Great transportation for the budget-conscious
- 14,500 miles - A LOUD metallic rattling noise began emanating from underneath the center area of the car. After investigating myself, I discovered that the catalytic converter heat shield had halfway come unfastened from the underbody and was resting on the exhaust pipe, causing the rattling noise. Nissan replaced the heat shield under warranty no questions asked. Apparently two tabs holding the heat shield to the underbody broke off. Not a clue how that happened. Either a design fault or not assembled properly.
- 20,000 miles - The passenger side of the dashboard started emitting chirping and squeaking noises in cold weather. Thankfully it's infrequent.
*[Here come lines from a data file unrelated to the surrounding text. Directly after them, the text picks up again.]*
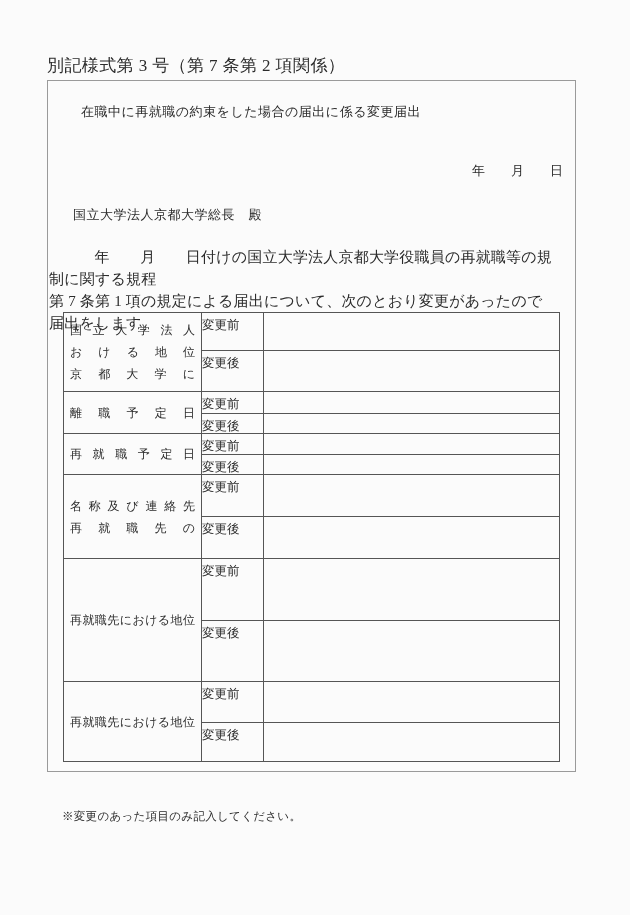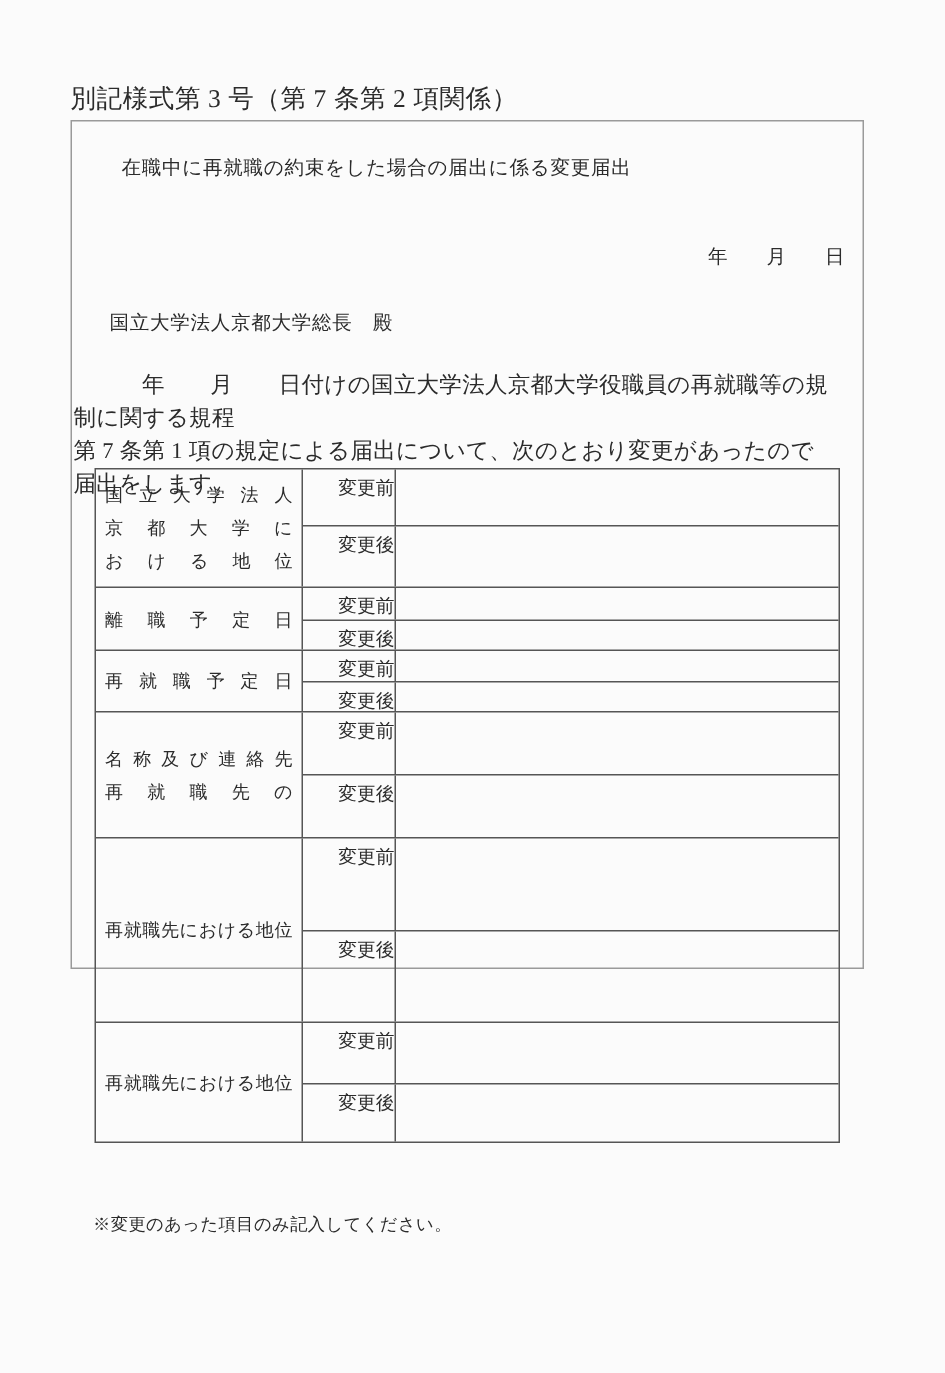--- a/index.html
+++ b/index.html
@@ -11,21 +11,21 @@
   }
   .page { position: relative; width: 630px; height: 915px; overflow: hidden; }
 
   .form-number {
     position: absolute; left: 47px; top: 54px;
     font-size: 17px; letter-spacing: 0.4px; white-space: pre;
   }
 
   .outer-box {
     position: absolute; left: 47px; top: 80px;
-    width: 529px; height: 566px;
+    width: 529px; height: 692px;
     border: 1px solid #9a9a9a;
   }
 
   .doc-title {
     position: absolute; left: 33px; top: 22px;
     font-size: 13px; letter-spacing: 0.5px; white-space: pre;
   }
   .date-line {
     position: absolute; top: 81px; right: 12px;
     font-size: 13px; white-space: pre;
@@ -54,21 +54,21 @@
   }
   .t-label-line {
     text-align: justify; text-align-last: justify;
     line-height: 22px; width: 100%;
   }
   .t-sub { flex: 1; display: flex; flex-direction: column; }
   .t-subrow { display: flex; }
   .sr-b { border-top: 1px solid #555; }
   .t-mid {
     width: 62px; border-right: 1px solid #555;
-    text-align: right; padding-top: 4px; font-size: 12.5px;
+    text-align: left; padding-top: 4px; font-size: 12.5px;
   }
   .t-val { flex: 1; font-size: 12.5px; padding: 3px 5px; }
 
   .r1 .sr-t { height: 37px; } .r1 .sr-b { height: 41px; }
   .r2 .sr-t { height: 21px; } .r2 .sr-b { height: 20px; }
   .r3 .sr-t { height: 20px; } .r3 .sr-b { height: 20px; }
   .r4 .sr-t { height: 41px; } .r4 .sr-b { height: 42px; }
   .r5 .sr-t { height: 61px; } .r5 .sr-b { height: 61px; }
   .r6 .sr-t { height: 40px; } .r6 .sr-b { height: 39px; }
 
@@ -95,22 +95,22 @@
     <div class="body-par">
       <div class="body-line">　　　年　　月　　日付けの国立大学法人京都大学役職員の再就職等の規制に関する規程</div>
       <div class="body-line">第 7 条第 1 項の規定による届出について、次のとおり変更があったので届出をします。</div>
     </div>
 
     <div class="form-table">
 
       <div class="t-row r1">
         <div class="t-label">
           <div class="t-label-line">国立大学法人</div>
+          <div class="t-label-line">おける地位</div>
           <div class="t-label-line">京都大学に</div>
-          <div class="t-label-line">おける地位</div>
         </div>
         <div class="t-sub">
           <div class="t-subrow sr-t">
             <div class="t-mid">変更前</div>
             <div class="t-val"></div>
           </div>
           <div class="t-subrow sr-b">
             <div class="t-mid">変更後</div>
             <div class="t-val"></div>
           </div>

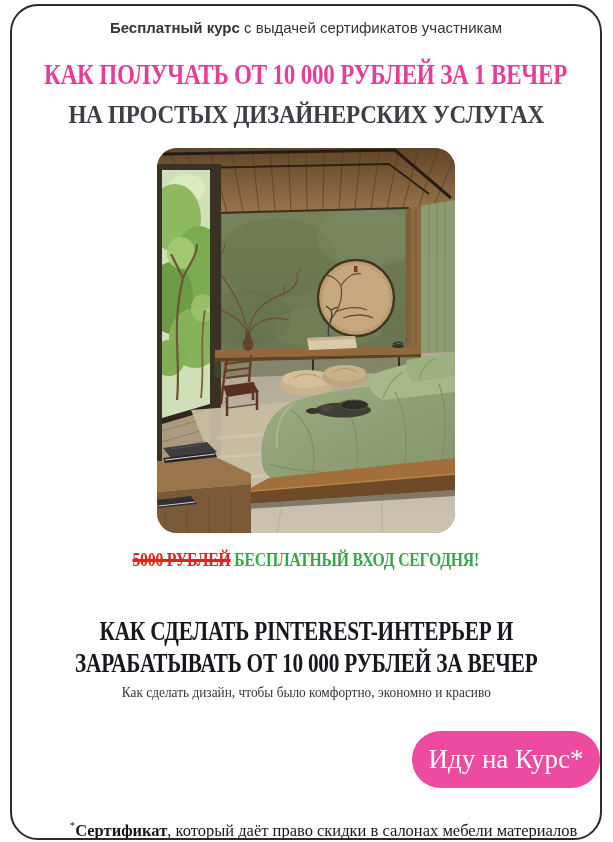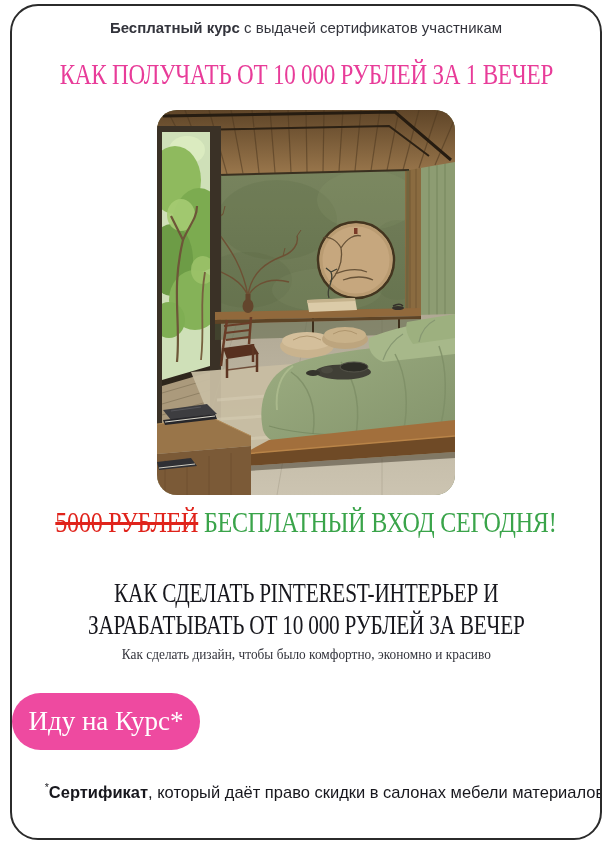--- a/index.html
+++ b/index.html
@@ -3,62 +3,65 @@
 <meta charset="utf-8">
 <style>
   html,body{margin:0;padding:0;background:#fff;width:613px;height:842px;overflow:hidden;}
   .card{
     position:absolute;left:10px;top:4px;width:592px;height:836px;
     box-sizing:border-box;border:2px solid var(--card-border,#2b2b2b);
     border-radius:28px;background:#fff;text-align:center;overflow:hidden;
   }
   .fit{display:flex;justify-content:center;}
   .fit>span{white-space:nowrap;display:inline-block;}
-  .serif{font-family:"Liberation Serif","DejaVu Serif",serif;font-weight:normal;letter-spacing:-0.3px;}
+  .serif{font-family:"Liberation Serif","DejaVu Serif",serif;font-weight:bold;letter-spacing:-0.3px;}
   .tagline{margin-top:12px;font-family:"Liberation Sans","DejaVu Sans",sans-serif;
     font-size:15px;line-height:20px;color:var(--text-dark,#3a3a3a);}
   .tagline b{font-weight:bold;}
   .title-pink{margin-top:18px;font-size:30px;line-height:36px;color:var(--accent-pink,#e83c99);}
   .title-pink>span{transform:scaleX(0.77);}
   .subtitle{margin-top:8px;font-size:26px;line-height:30px;color:var(--heading-gray,#3d3e47);}
   .subtitle>span{transform:scaleX(0.89);}
   .photo{margin:18px auto 0;width:298px;height:385px;border-radius:20px;overflow:hidden;background:#77835c;}
   .photo svg{display:block;}
-  .price{margin-top:12px;font-size:29px;line-height:30px;}
+  .price{margin-top:12px;font-size:19px;line-height:30px;}
   .price>span{transform:scaleX(0.83);}
   .price .old{color:var(--price-red,#e0231b);text-decoration:line-through;text-decoration-thickness:3px;}
   .price .new{color:var(--price-green,#3aa44a);}
   .headline{margin-top:40px;font-size:28px;line-height:32px;color:var(--headline-black,#17171d);}
   .headline>span{transform:scaleX(0.76);text-align:center;}
   .subline{margin-top:1px;font-family:"Liberation Serif","DejaVu Serif",serif;
     font-size:15px;line-height:24px;color:var(--text-dark,#2c2d33);}
   .subline>span{transform:scaleX(0.89);}
-  .cta-row{margin-top:27px;display:flex;justify-content:flex-start;}
+  .cta-row{margin-top:27px;display:flex;justify-content:flex-end;}
   .cta{border:none;cursor:pointer;width:188px;height:57px;border-radius:29px;
     background:var(--button-pink,#ee4aa0);color:#fff;
     font-family:"Liberation Serif","DejaVu Serif",serif;font-size:27px;}
-  .footnote{margin-top:26px;font-family:Liberation Sans, sans-serif;
+  .footnote{margin-top:26px;font-family:Liberation Serif, serif;
     font-size:17px;line-height:22px;color:var(--headline-black,#1d1d22);padding-left:36px;}
   .footnote>span{transform:scaleX(0.97);}
   .footnote b{font-weight:bold;}
   .footnote sup{font-size:11px;}
 </style>
 </head>
 <body>
 
 <div class="card">
 
   <div class="fit tagline">
     <span><b>Бесплатный курс</b><span> с выдачей сертификатов участникам</span></span>
   </div>
 
   <div class="fit serif title-pink">
     <span>КАК ПОЛУЧАТЬ ОТ 10 000 РУБЛЕЙ ЗА 1 ВЕЧЕР</span>
   </div>
 
+  <div class="fit serif subtitle">
+    <span>НА ПРОСТЫХ ДИЗАЙНЕРСКИХ УСЛУГАХ</span>
+  </div>
 
   <figure class="photo" style="margin-left:auto;margin-right:auto;">
     <svg width="298" height="385" viewBox="0 0 298 385" xmlns="http://www.w3.org/2000/svg">
       <defs>
         <linearGradient id="gWall" x1="0" y1="0" x2="0" y2="1">
           <stop offset="0" stop-color="#7a8660"></stop>
             <stop offset="1" stop-color="#66724e"></stop>
         </linearGradient>
         <linearGradient id="gCeil" x1="0" y1="1" x2="0" y2="0">
           <stop offset="0" stop-color="#9a774c"></stop>

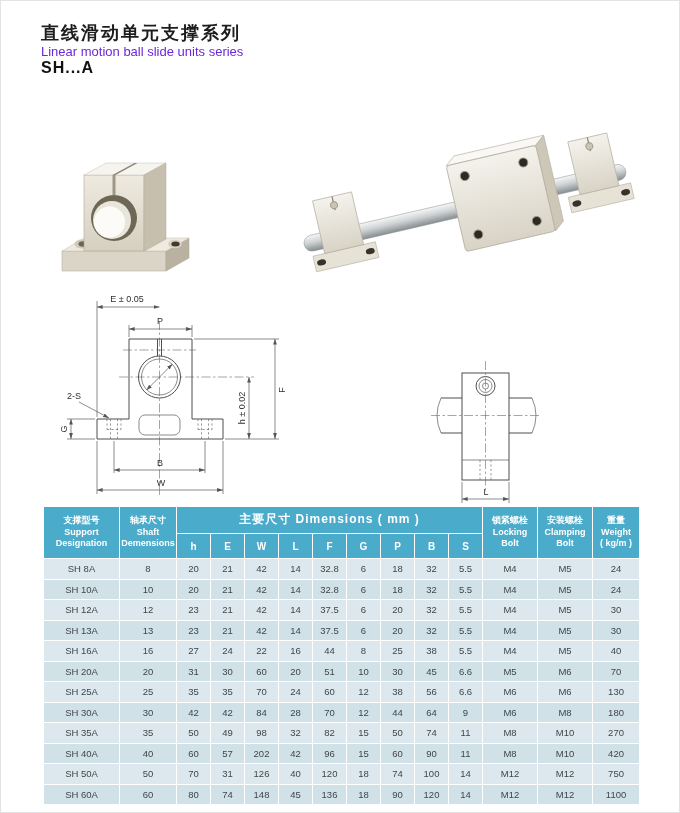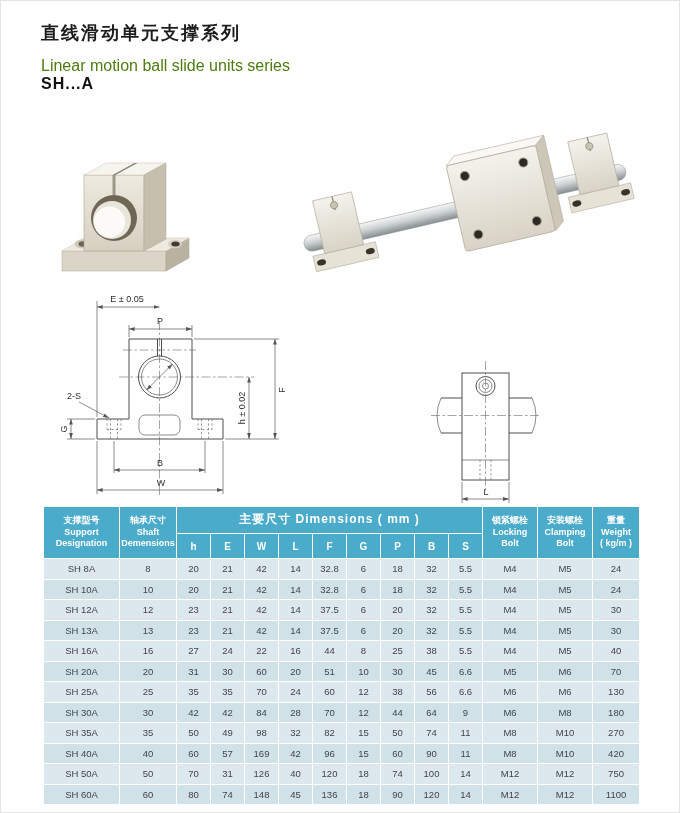--- a/index.html
+++ b/index.html
@@ -4,21 +4,21 @@
 <style>
   html,body{margin:0;padding:0;background:#ffffff;}
   .page{
     position:relative;width:680px;height:813px;background:#ffffff;overflow:hidden;
     font-family:"Liberation Sans", sans-serif;color:#222;
     border:1px solid #e3e3e3;box-sizing:border-box;
   }
   
   .hdr{position:absolute;left:40px;top:22px;}
   .title-zh{font-size:18px;font-weight:bold;letter-spacing:2px;color:#1d1d1d;line-height:1.15;}
-  .title-en{font-size:16px;color:#4d7c0f;margin-top:13px;}
+  .title-en{font-size:13px;color:#6d28d9;margin-top:0;}
   .model{font-size:16px;font-weight:bold;letter-spacing:1px;margin-top:0;color:#111;}
   
   .abs{position:absolute;}
   svg text{font-family:"Liberation Sans", sans-serif;}
   .dim{stroke:#5a5a5a;stroke-width:0.7;fill:none;}
   .out{stroke:#4f4f4f;stroke-width:1;fill:none;}
   .thin{stroke:#5a5a5a;stroke-width:0.7;fill:none;}
   .cl{stroke:#6a6a6a;stroke-width:0.6;fill:none;stroke-dasharray:9 2.5 2.5 2.5;}
   .dot{stroke:#6a6a6a;stroke-width:0.7;fill:none;stroke-dasharray:2.2 2.2;}
   .dtxt{font-size:9px;fill:#2f2f2f;}
@@ -415,21 +415,21 @@
           <td>11</td>
           <td>M8</td>
           <td>M10</td>
           <td>270</td>
         </tr>
         <tr class="odd">
           <td>SH 40A</td>
           <td>40</td>
           <td>60</td>
           <td>57</td>
-          <td>169</td>
+          <td>202</td>
           <td>42</td>
           <td>96</td>
           <td>15</td>
           <td>60</td>
           <td>90</td>
           <td>11</td>
           <td>M8</td>
           <td>M10</td>
           <td>420</td>
         </tr>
- 35,500 miles - The paint ("Super Black") started peeling and flaking off the rear quarter panels where the metal meets the tail lights. Nissan repainted with 500 miles left on the bumper to bumper warranty and provided me with a free rental car. I was never entirely happy with the paint quality from day 1. The gold metallic flecks in the paint are very poorly distributed. Some areas have heavy concentrations of fleck, while other areas have none. Looks like a cheap paint job. At least it's shiny.
- The least expensive car sold in the US that doesn't feel tiny and cramped. It's a very efficient design. I'm not sure where Nissan found all the interior room in such a tiny package!
- The EPA city/hwy rating is 30/38 respectively. I routinely average 38-42 MPG depending on the season and my driving habits. My mom and I took the car on a 475 mile trip (one way). We averaged 40.9 MPG on the way up and 44.1 MPG on the way back. I couldn't be more pleased.
- The 1.6L 109 HP 4 cylinder engine is smooth and sounds nice for a little 4-banger. Engine noise inside is quite low for cheap, basic transportation. It's only intrusive and unpleasant sounding when revved at 4,000 RPM and beyond, which is rare given how I drive the car. It's no sports car, but it's surprisingly peppy. The CVT takes a lot of getting accustomed to. It can be rather noisy upon initial acceleration in cold weather, making grinding and popping noises.
- I really like the ride quality. It's smooth on smooth pavement, yet handles pretty flat and stable. A nice balance of ride and handling. The tires leave a lot to be desired in the handling department. The low rolling resistance silica tires slide in corners too much.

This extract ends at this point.